トマス・ハーディの『呪われた腕』を読了した。
読む本に困ったときには未読の『村上柴田翻訳堂シリーズ』を買ってしまう。ただ、この本を読み始めたくらいに、文庫化を待っていた作品たちが5冊もリリースされてしまったわけだが。
それはさておき、やはりこのシリーズにハズレなしで、今作も素晴らしい作品であった。今作は村上と柴田が翻訳したものではないが、ふたりが廃版からの復刻を強く望んでいた作品ということだけあり、内容も折り紙付きといえる。
ハーディの作品を読むのは初めてだったが、村上たちのハーディ評は以前から読んでおり、情景描写に秀でた作者だと認識していた。
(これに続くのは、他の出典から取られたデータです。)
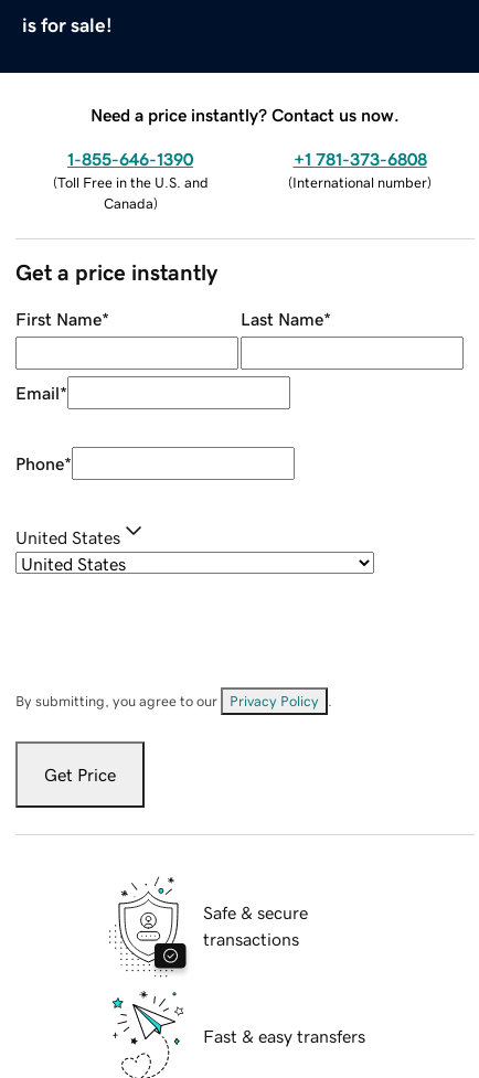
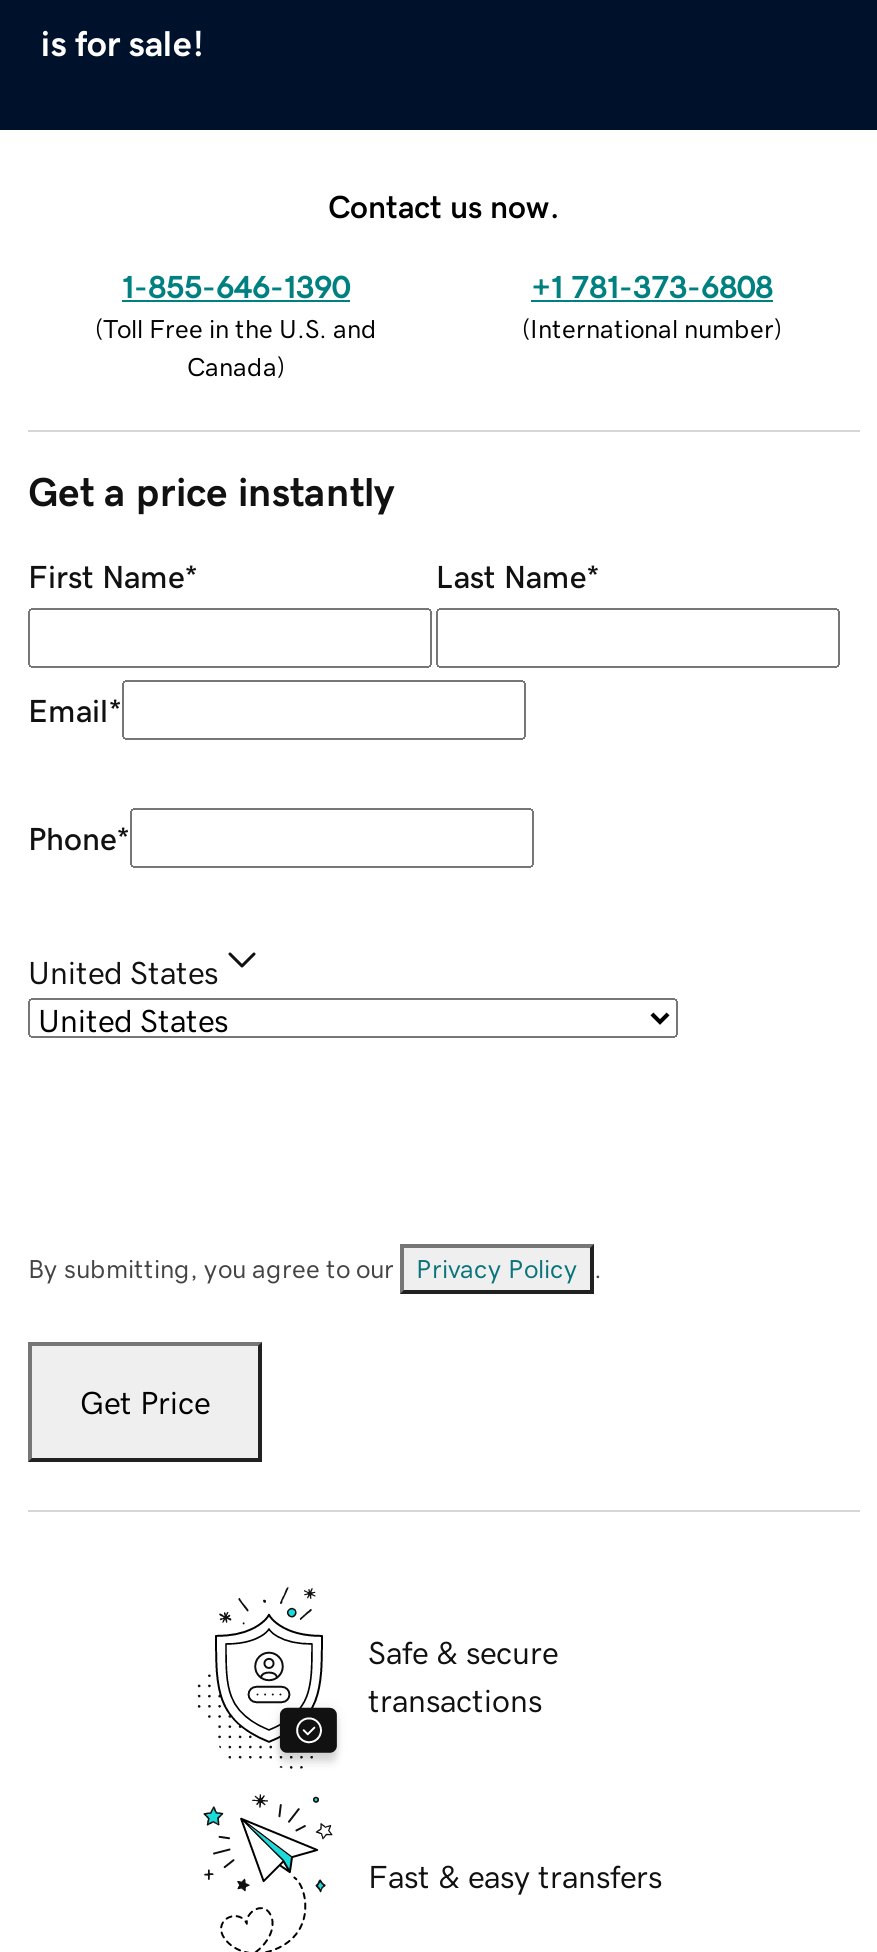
[91,105,400,123] Need a price instantly? Contact us now. -> [328,189,560,221] Contact us now.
さぞ耽美な自然描写が続くのだろうと思って読んだのだが、想像していたものとは違っていた。美文的な描写を長々と連ねるわけではなく、的確な描写を効果的に入れることで、冗長な印象は与えずに、鮮やかに情景を立ち上がらせている。
また短編小説のなかにおける時間経過、場面切り替えにおいても、思い切りの良い書き方をしている。巻末の解説では近代ではあまり見られない書き方らしいのだが、個人的には短編としては好きな形だと感じた。短いなりに壮大なテーマが扱いうる。
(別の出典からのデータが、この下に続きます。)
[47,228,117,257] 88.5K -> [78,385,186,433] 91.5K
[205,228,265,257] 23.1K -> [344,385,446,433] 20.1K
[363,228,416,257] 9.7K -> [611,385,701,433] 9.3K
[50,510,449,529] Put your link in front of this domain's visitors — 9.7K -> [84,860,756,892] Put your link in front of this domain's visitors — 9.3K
ハーディの作品は教科書の題材にもなっているらしい。確かに物語としても読み応えがあり、文章や表現も洗練されていて、王道の文学作品という趣がある。またいい作家を知ることができて嬉しく思う。
また次読む本に困った際には『村上柴田翻訳堂』作品をあたろう。今のところ5作品読んで打率10割なので信頼度は増すばかりだ。とはいえしばらくは、先日待望の文庫版が発売した新刊達を読み漁ろう。